Задачей настоящего изобретения является получение нового устойчивого в биологических образцах РНК-аптамера, который обладал бы другой нуклеотидной последовательностью и содержал бы меньшее количество нуклеотидных звеньев по сравнению с аптамером-прототипом, с сохранением высокой аффинности и специфичности по отношению к анти-ОБМ аутоантителам, характерным для рассеянного склероза.
Технический результат: расширение ассортимента РНК-аптамеров, способных высокоаффинно и специфично узнавать анти-ОБМ антитела -маркеры PC.

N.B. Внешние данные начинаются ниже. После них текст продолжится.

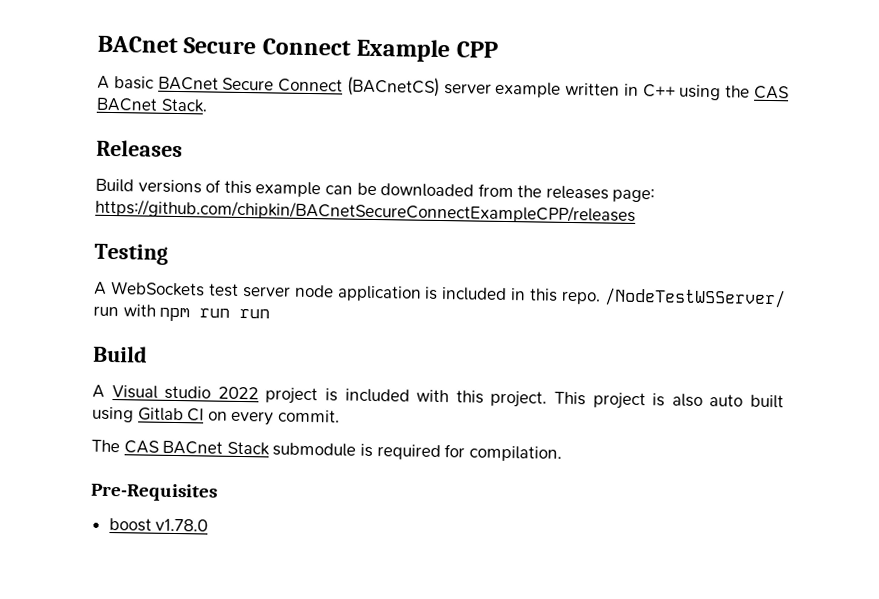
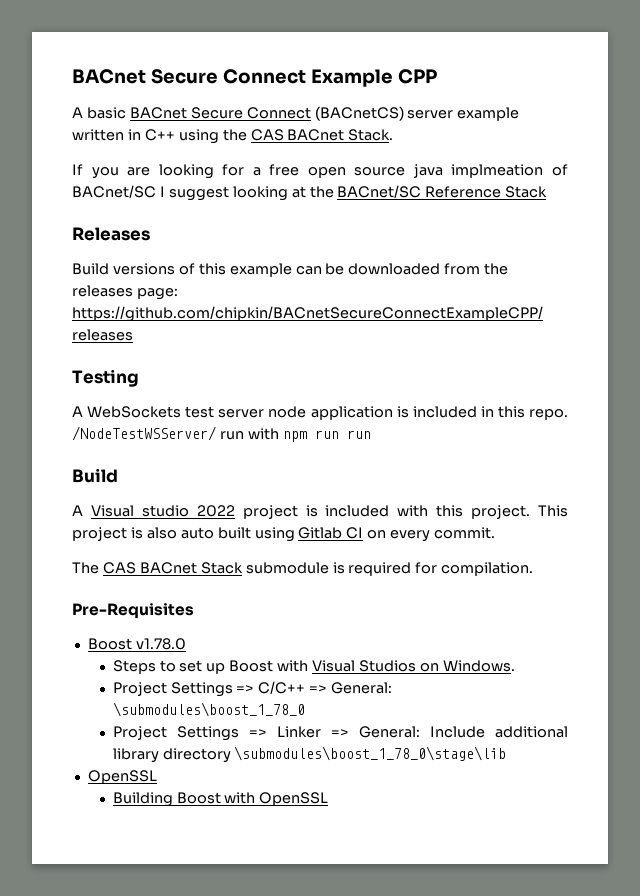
(208, 105) none -> [72,164,569,179] [72,185,548,201] // If you are looking for a free open source java implmeation of BACnet/SC I suggest looking at the BACnet/SC Reference Stack
[108,518,152,532] boost -> [87,638,132,650] Boost
(209, 525) none -> [112,660,515,674] [112,681,393,697] [112,702,305,717] [112,726,568,741] [112,746,507,763] [87,770,157,784] [112,792,329,807] // Steps to set up Boost with Visual Studios on Windows. // Project Settings => C/C++ => General: \submodules\boost_1_78_0 // Project Settings => Linker => General: Include additional library directory \submodules\boost_1_78_0\stage\lib // OpenSSL // Building Boost with OpenSSL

Поставленная задача достигается созданием РНК-аптамера (Apt26), представляющим собой 26-звенный олигонуклеотид смешанного типа, содержащий пуриновые рибонуклеотиды и 2'-дезокси-2'-фторпиримидиновые рибонуклеотиды, имеющий следующую нуклеотидную последовательность: 5'-AUG CGG UCA AUU АСС UGA GAG CAG GA-3', представленную в SEQ ID NO: 1 (фиг. 1), где A, G - рибонуклеотиды; U, С - 2'-дезокси-2'-фтор-рибонуклеотиды.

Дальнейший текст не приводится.